Видел я и итальянский фильм, поставленный по этой пьесе, где играют замечательные актёры Софи Лорен и Марчелло Мастроянни, и тем не менее он производил тяжёлое, громоздкое впечатление. На настоящую драму не хватало темы, а играли всерьёз. И получалось тяжеловесное и мало трогающее зрелище.
Е. Р. Симонову удалось точно угадать и меру драматизма пьесы и меру иронии и понять частность показанных в ней событий.
Но мало режиссёру верно и талантливо решить спектакль. Надо ещё передать это решение в руки таких актёров, которые в силах донести до зрителей весь его смысл, весь жар. «Филумена Мартурано» — спектакль, где замечательно гармонично сочетались режиссёрское прочтение и блистательная игра исполнителей.

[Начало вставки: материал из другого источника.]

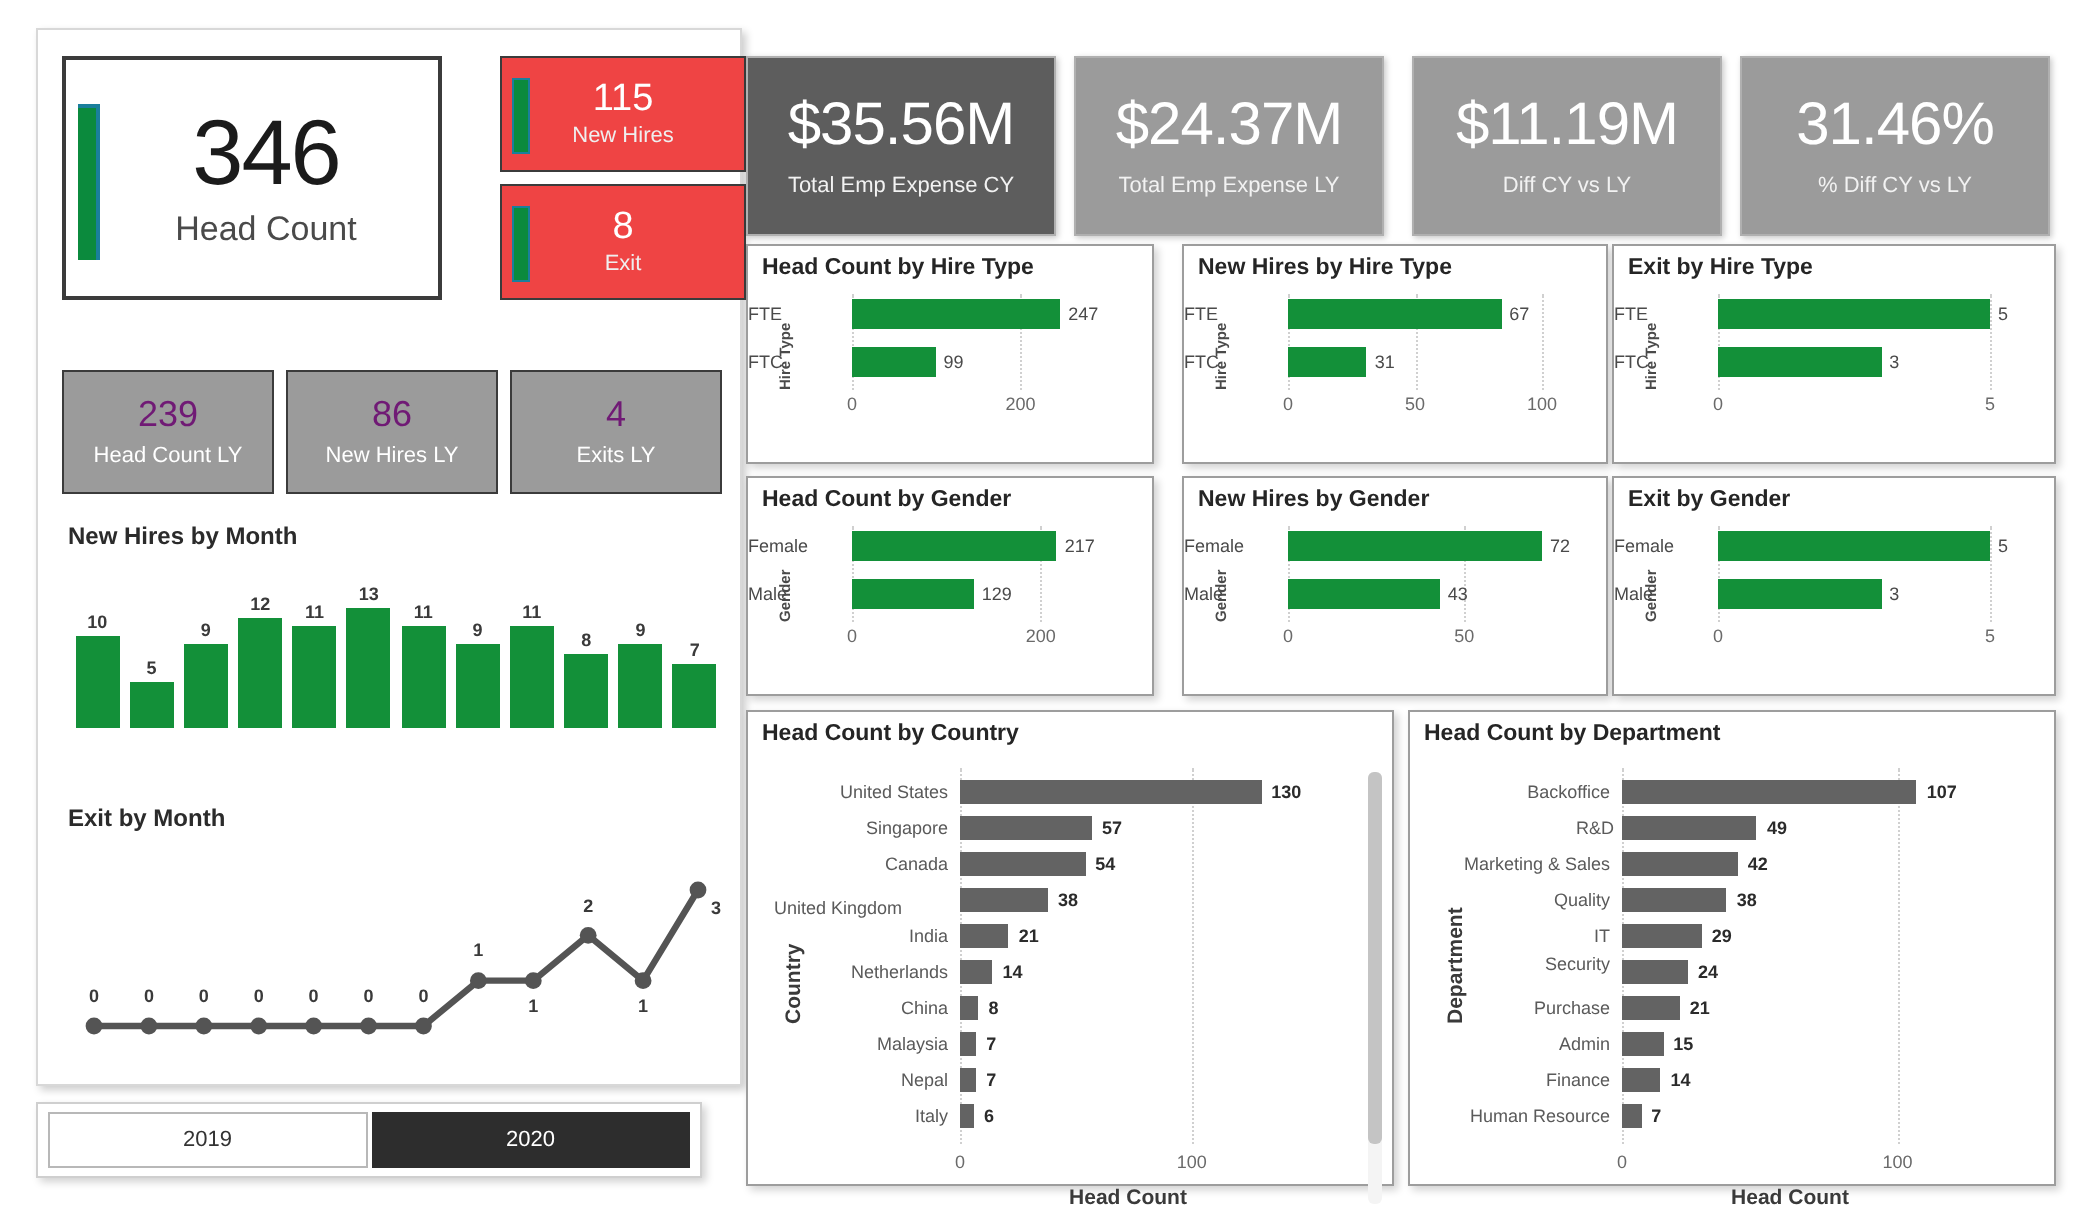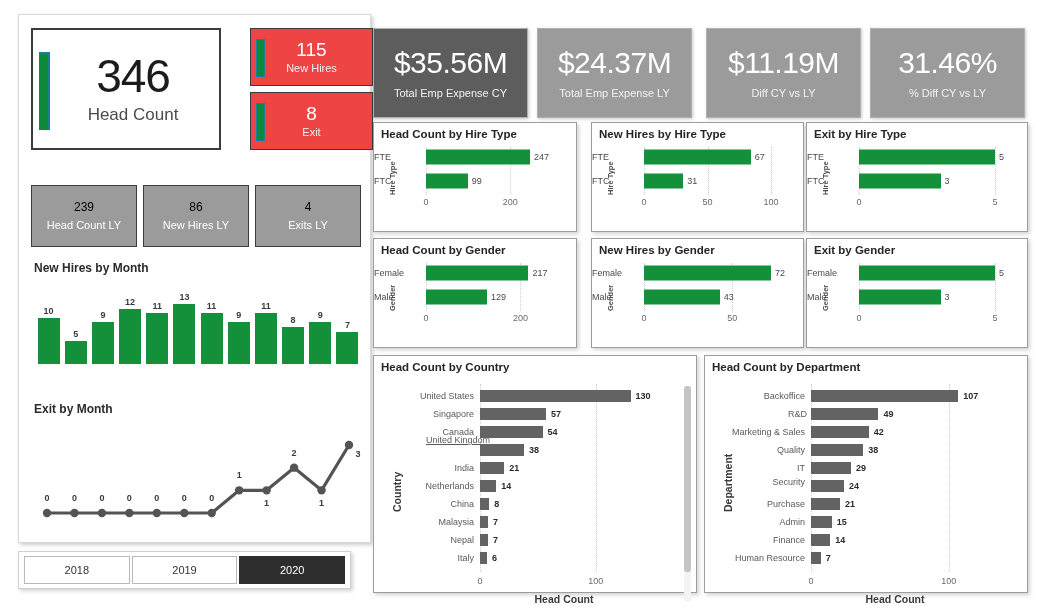--- a/index.html
+++ b/index.html
@@ -77,21 +77,21 @@
     top: 170px;
     width: 106px; height: 62px;
     background: #9b9b9b;
     border: 1px solid #3b3b3b;
     display: flex; flex-direction: column;
     align-items: center; justify-content: center;
   }
   .kpi-grey.g1 { left: 12px; }
   .kpi-grey.g2 { left: 124px; }
   .kpi-grey.g3 { left: 236px; }
-  .kpi-grey .v { font-size: 12px; color: #000000; line-height: 1.1; }
+  .kpi-grey .v { font-size: 18px; color: #701a75; line-height: 1.1; }
   .kpi-grey .l { font-size: 11px; color: #ffffff; margin-top: 4px; }
 
   .mini-title {
     position: absolute;
     font-size: 12px; font-weight: bold; color: #2b2b2b;
   }
 
   
   #nh-month-chart {
     position: absolute;
@@ -353,21 +353,20 @@
         <div class="ex-lbl" style="left: 204.182px; top: 47.3333px;">1</div>
         <div class="ex-lbl" style="left: 231.636px; top: 75.3333px;">1</div>
         <div class="ex-lbl" style="left: 259.091px; top: 24.6667px;">2</div>
         <div class="ex-lbl" style="left: 286.545px; top: 75.3333px;">1</div>
         <div class="ex-lbl" style="left: 323px; top: 26px;">3</div>
       </div>
 
   </div>
 
   <div id="year-slicer">
-      <div class="year-btn">2018</div>
       <div class="year-btn">2019</div>
       <div class="year-btn active">2020</div>
     </div>
 
   <div class="big-kpi" id="kpi-expense-cy">
     <div class="v">$35.56M</div>
     <div class="l">Total Emp Expense CY</div>
   </div>
   <div class="big-kpi" id="kpi-expense-ly">
     <div class="v">$24.37M</div>
@@ -497,21 +496,21 @@
         <div class="axis-x-title" style="left: 190px; top: 213px;">Head Count</div>
         <div class="gcat-lbl" style="left: 0px; width: 100px; top: 16px;">United States</div>
         <div class="gbar" style="left: 106px; top: 16px; width: 150.621px; background: rgb(99, 99, 99);"></div>
         <div class="gbar-val" style="left: 261.621px; top: 16px;">130</div>
         <div class="gcat-lbl" style="left: 0px; width: 100px; top: 34px;">Singapore</div>
         <div class="gbar" style="left: 106px; top: 34px; width: 66.0414px; background: rgb(99, 99, 99);"></div>
         <div class="gbar-val" style="left: 177.041px; top: 34px;">57</div>
         <div class="gcat-lbl" style="left: 0px; width: 100px; top: 52px;">Canada</div>
         <div class="gbar" style="left: 106px; top: 52px; width: 62.5655px; background: rgb(99, 99, 99);"></div>
         <div class="gbar-val" style="left: 173.566px; top: 52px;">54</div>
-        <div class="gcat-lbl" style="left: 0px; width: 116px; top: 60px; text-decoration: underline;">United Kingdom</div>
+        <div class="gcat-lbl" style="left: 0px; width: 77px; top: 74px;">United Kingdom</div>
         <div class="gbar" style="left: 106px; top: 70px; width: 44.0276px; background: rgb(99, 99, 99);"></div>
         <div class="gbar-val" style="left: 155.028px; top: 70px;">38</div>
         <div class="gcat-lbl" style="left: 0px; width: 100px; top: 88px;">India</div>
         <div class="gbar" style="left: 106px; top: 88px; width: 24.331px; background: rgb(99, 99, 99);"></div>
         <div class="gbar-val" style="left: 135.331px; top: 88px;">21</div>
         <div class="gcat-lbl" style="left: 0px; width: 100px; top: 106px;">Netherlands</div>
         <div class="gbar" style="left: 106px; top: 106px; width: 16.2207px; background: rgb(99, 99, 99);"></div>
         <div class="gbar-val" style="left: 127.221px; top: 106px;">14</div>
         <div class="gcat-lbl" style="left: 0px; width: 100px; top: 124px;">China</div>
         <div class="gbar" style="left: 106px; top: 124px; width: 9.26897px; background: rgb(99, 99, 99);"></div>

Вся неожиданная, экстравагантная, яростная, как волчица, защищающая своих детёнышей, Филумена — Ц. Л. Мансурова.
Недалёкий приживальщик, с грустью осознающий свою зависимость, но не имеющий ни сил, ни средств, чтобы избавиться от тягостного лакейского положения, Альфредо Аморозо — Л.М.Шихматов.
Злая, как оса, цепко хватающаяся за малейшую возможность выползти наверх служанка Розина — Л. А. Пашкова.

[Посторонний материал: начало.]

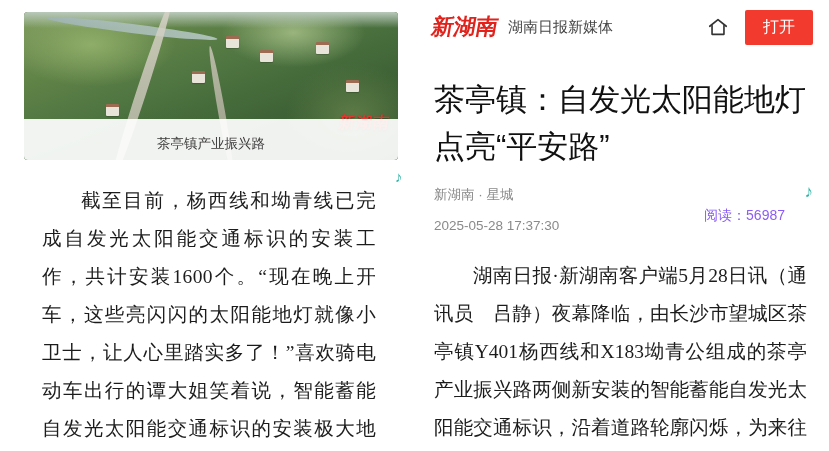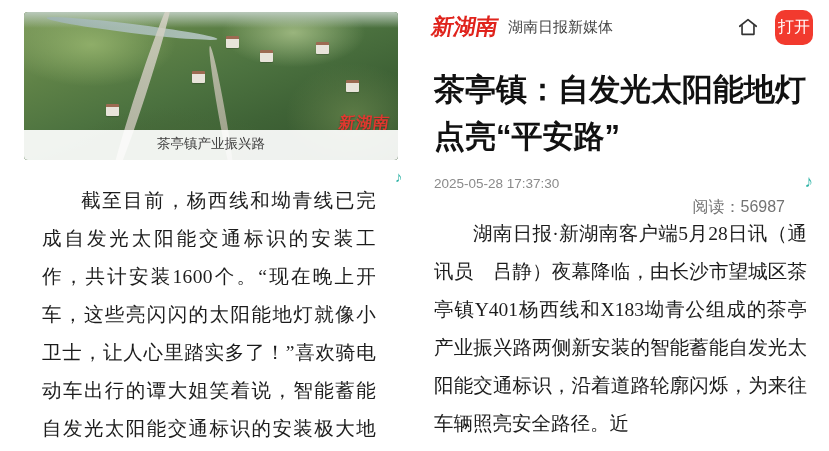--- a/index.html
+++ b/index.html
@@ -105,21 +105,21 @@
     font-weight: bold;
     font-size: 16px;
     letter-spacing: 1px;
     text-shadow: 0 1px 2px rgba(0,0,0,.45);
     transform: skewX(-8deg);
     opacity: .95;
   }
   .hero-caption {
     position: absolute;
     left: 0; right: 0; bottom: 0;
-    padding: 5px 0 7px;
+    padding: 16px 0 7px;
     text-align: center;
     color: #3a3a3a;
     font-size: 13.5px;
     background: rgba(255,255,255,.92);
   }
   .left-note {
     position: absolute;
     left: 395px;
     top: 168px;
     font-size: 15px;
@@ -183,30 +183,30 @@
     display: flex;
     align-items: center;
     justify-content: center;
     cursor: pointer;
   }
   .open-btn {
     background: #f23a2e;
     color: #fff;
     font-size: 16px;
     border: none;
-    border-radius: 10px;
-    padding: 7px 3px;
+    border-radius: 2px;
+    padding: 7px 18px;
     cursor: pointer;
     font-family: "Liberation Sans", sans-serif;
   }
   .headline {
-    margin: 12px 18px 0 20px;
+    margin: 22px 18px 0 20px;
     font-size: 31px;
     line-height: 47px;
-    font-weight: bold;
+    font-weight: normal;
     color: #111;
     letter-spacing: 0px;
     font-family: "Liberation Sans", sans-serif;
   }
   .meta {
     margin: 16px 18px 0 20px;
     position: relative;
   }
   .meta-line1 {
     font-size: 13.5px;
@@ -214,22 +214,22 @@
   }
   .meta-line2 {
     font-size: 13.5px;
     color: #8a8a8a;
     margin-top: 14px;
   }
   .meta-reads {
     position: absolute;
     right: 26px;
     top: 21px;
-    font-size: 16px;
-    color: #737373;
+    font-size: 14px;
+    color: #8b5cf6;
   }
   .meta-music {
     position: absolute;
     right: -2px;
     top: -4px;
     font-size: 17px;
     color: #2fb3a6;
   }
   .right-body {
     margin: 24px 22px 0 20px;
@@ -285,20 +285,21 @@
           <path d="M3 11.2 12 4l9 7.2"></path>
           <path d="M5.5 10.5V20h13v-9.5"></path>
         </svg>
       </div>
       <button class="open-btn">打开</button>
     </div>
 
     <div class="headline">茶亭镇：自发光太阳能地灯点亮“平安路”</div>
 
     <div class="meta">
+      <div class="meta-line1">新湖南 · 星城</div>
       <div class="meta-line2">2025-05-28 17:37:30</div>
       <div class="meta-reads">阅读：56987</div>
       <div class="meta-music">♪</div>
     </div>
 
     <div class="right-body">
       <p>湖南日报·新湖南客户端5月28日讯（通讯员　吕静）夜幕降临，由长沙市望城区茶亭镇Y401杨西线和X183坳青公组成的茶亭产业振兴路两侧新安装的智能蓄能自发光太阳能交通标识，沿着道路轮廓闪烁，为来往车辆照亮安全路径。近</p>
     </div>
   </div>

Но центром спектакля, его пружиной, его сердцем, его духом был не поддающийся старости, жадно любящий жизнь, элегантный и красивый, избалованный и привыкший к лёгким победам Доменико Сориано в поразительном исполнении Рубена Николаевича Симонова.

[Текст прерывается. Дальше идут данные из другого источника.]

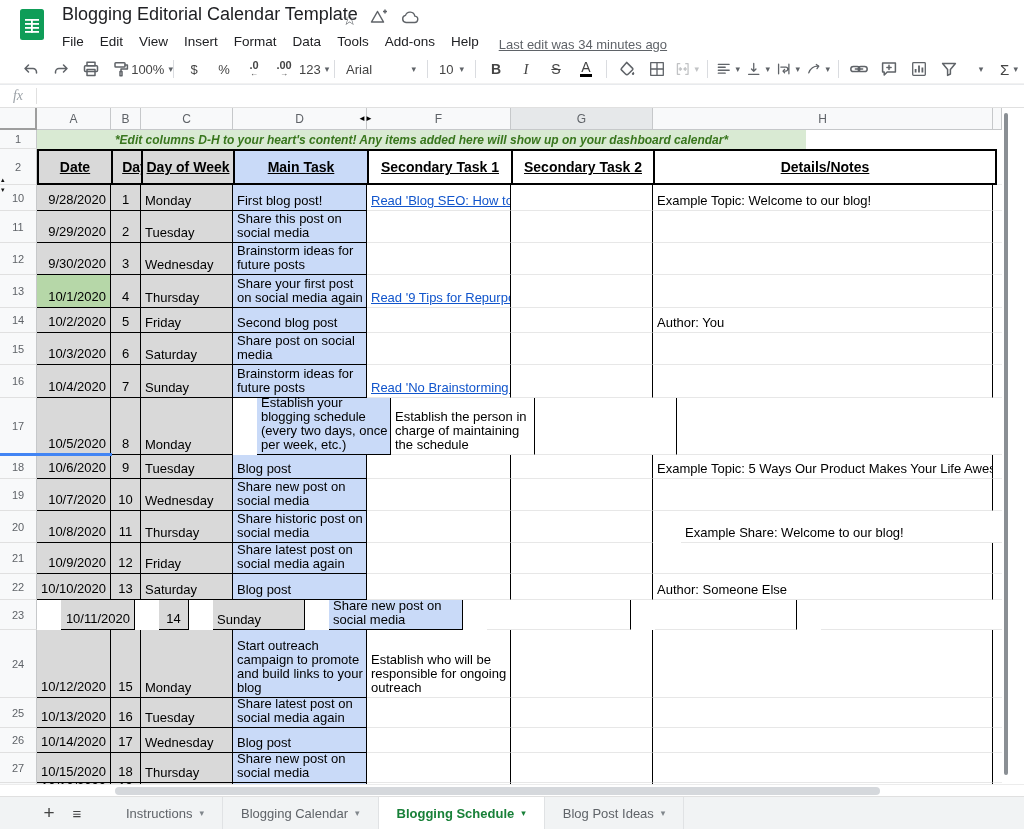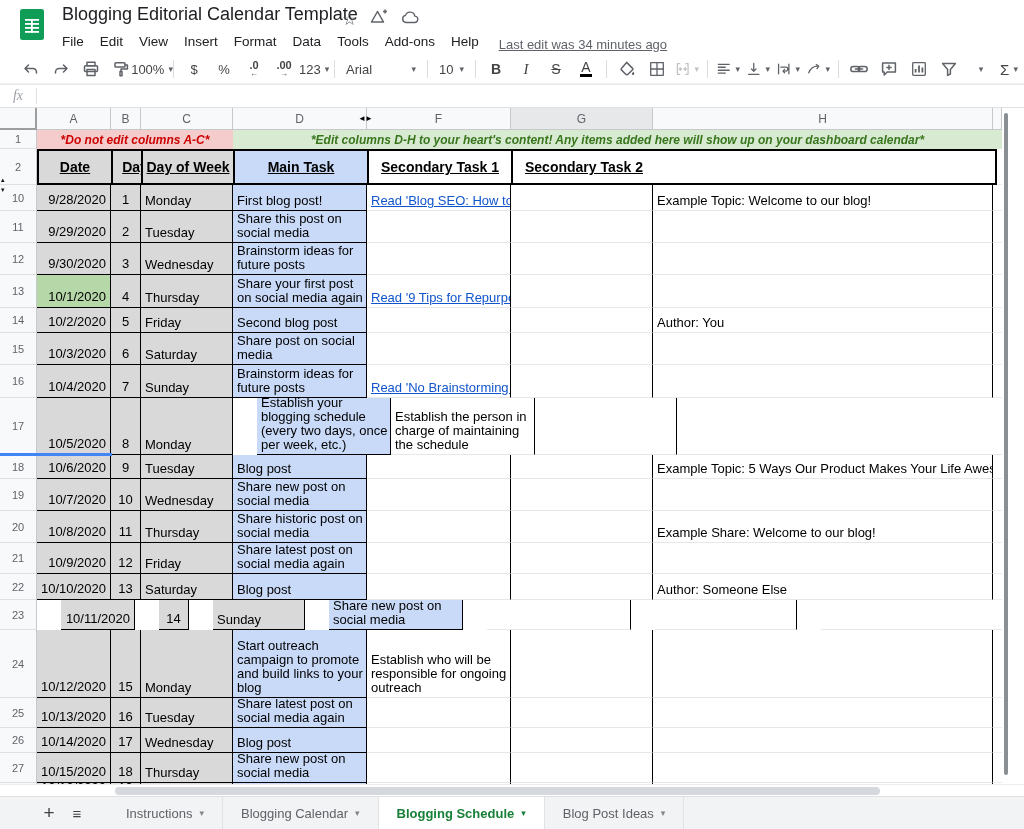--- a/index.html
+++ b/index.html
@@ -340,32 +340,32 @@
         <div class="colhdr" style="width: 92px;">C</div>
         <div class="colhdr" style="width: 134px;">D</div>
         <div class="colhdr" style="width: 144px;">F</div>
         <div class="colhdr shaded" style="width: 142px;">G</div>
         <div class="colhdr" style="width: 340px;">H</div>
         <div class="colhdr" style="width: 9px;"></div>
       </div>
     <div class="rows-viewport" id="rows">
         <div class="grow" style="height: 19px;">
           <div class="rh" style="height: 19px;">1</div>
-          <div class="note-cell note-left" style="width: 196px; height: 19px;">*Do not edit columns A-C*</div>
           <div class="note-cell note-right" style="width: 769px; height: 19px;">*Edit columns D-H to your heart's content! Any items added here will show up on your dashboard calendar*</div>
         </div>
         <div class="grow" style="height: 36px;">
           <div class="rh" style="height: 36px;">2<span class="grp up">▴</span></div>
           <div class="hdr-wrap" style="height: 36px;">
             <div class="hc gray" style="width: 74px;">Date</div>
             <div class="hc gray" style="width: 30px; padding-left: 16px;">Day</div>
             <div class="hc gray" style="width: 92px;">Day of Week</div>
             <div class="hc blue" style="width: 134px;">Main Task</div>
             <div class="hc " style="width: 144px;">Secondary Task 1</div>
             <div class="hc " style="width: 142px;">Secondary Task 2</div>
+            <div class="hc " style="width: 340px;">Details/Notes</div>
           </div>
           <div class="cell bde" style="width: 9px;"></div>
         </div>
         <div class="grow" style="height: 26px;">
           <div class="rh">10<span class="grp dn">▾</span></div>
           <div class="cell bdk c-right nowrap gray" style="width: 74px;">9/28/2020</div>
           <div class="cell bdk c-center gray" style="width: 30px;">1</div>
           <div class="cell bdk c-left nowrap gray" style="width: 92px;">Monday</div>
           <div class="cell bdk c-left blue" style="width: 134px;">First blog post!</div>
           <div class="cell bdl c-left" style="width: 144px;">
@@ -481,21 +481,21 @@
           <div class="cell bde" style="width: 9px;"></div>
         </div>
         <div class="grow" style="height: 32px;">
           <div class="rh">20</div>
           <div class="cell bdk c-right nowrap gray" style="width: 74px;">10/8/2020</div>
           <div class="cell bdk c-center gray" style="width: 30px;">11</div>
           <div class="cell bdk c-left nowrap gray" style="width: 92px;">Thursday</div>
           <div class="cell bdk c-left blue" style="width: 134px;">Share historic post on social media</div>
           <div class="cell bdl c-left" style="width: 144px;"></div>
           <div class="cell bdl" style="width: 142px;"></div>
-          <div class="cell bdl c-left nowrap" style="width: 340px;">Example Share: Welcome to our blog!</div>
+          <div class="cell bdl c-left nowrap" style="width: 340px; margin-left: 28px;">Example Share: Welcome to our blog!</div>
           <div class="cell bde" style="width: 9px;"></div>
         </div>
         <div class="grow" style="height: 31px;">
           <div class="rh">21</div>
           <div class="cell bdk c-right nowrap gray" style="width: 74px;">10/9/2020</div>
           <div class="cell bdk c-center gray" style="width: 30px;">12</div>
           <div class="cell bdk c-left nowrap gray" style="width: 92px;">Friday</div>
           <div class="cell bdk c-left blue" style="width: 134px;">Share latest post on social media again</div>
           <div class="cell bdl c-left" style="width: 144px;"></div>
           <div class="cell bdl" style="width: 142px;"></div>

Перепуганный заявлением бывшей любовницы, ныне живущей в его доме на правах не то жены, не то домоуправительницы, — Филумены Мартурано — о том, что у неё трое сыновей и она желает, чтобы он женился на ней, он руками и ногами отбивается от этой ловушки. С пулемётной скоростью он выпаливает одно обвинение за другим в адрес «страшной» женщины. И сколько же было в нём растерянности, петушиной важности, детскости, сколько жалких угроз он произносил. Что-то легкомысленное, дрожащее проскальзывало в этих его угрозах и клятвах; никогда, никогда он не свяжет свою судьбу с такой ведьмой. «Ведьма ты, ведьма», — почти веря в свои слова, бросает он в лицо Филумене. Как же боялся эту непонятную ему женщину элегантнейший, но, сразу видно, пустоватый сердцеед!
Вот это «сразу видно» удивительно передавал Рубен Николаевич.
Уж очень он громко и много говорил, чтобы можно было поверить в его слова всерьёз. Этой тонкой подсветкой роли изнутри Симонов настраивал зрителя на точное отношение к своему герою. Он рассказывал об эгоистичности, легкомысленности человека, который готов на любой шаг, чтобы защитить свои уже последние сладкие годы. Этот красавец привык порхать над цветами жизни и вкушать их сладость, и он намерен это делать, пока хватит возможности. И не беда, что голова седая, не беда, что впереди старость. Он желает жить только так. Легкомысленный и не очень благородный господин. И Симонов настаивал на таком отношении к своему герою. В этом заключалась его тактика построения роли.
Актёрская работа — это поистине «писание на воде» — ничего не остаётся, кроме фотографий. Ну разве передашь, как играл Р. Н. Симонов? Какой это был и жалкий и смешной человек в своём «благородном» негодовании и гневе! Какой это был блистательный актёрский фейерверк! А его неподражаемый «сатанинский» хохот над Филуменой и её затеей? Рубен Николаевич хохотал неестественным, придуманным смехом, который должен был выразить всё его презрение к Филумене, весь его бодрый дух. Сначала высоким, потом средним и наконец низким угрожающим голосом изображал он этот «победный» хохот, бесконечно смешно и удивительно точно передающий его растерянность и испуг перед «ведьмой». Затем следовала пышная фраза: «Запомни этот смех, Филумена». И такое разнообразие приспособлений, такая психологически точная разработка роли, такое актёрское совершенство, такая лёгкость были в его игре, что зритель не мог оторвать глаз от этого переливающегося всеми цветами радуги мастерства.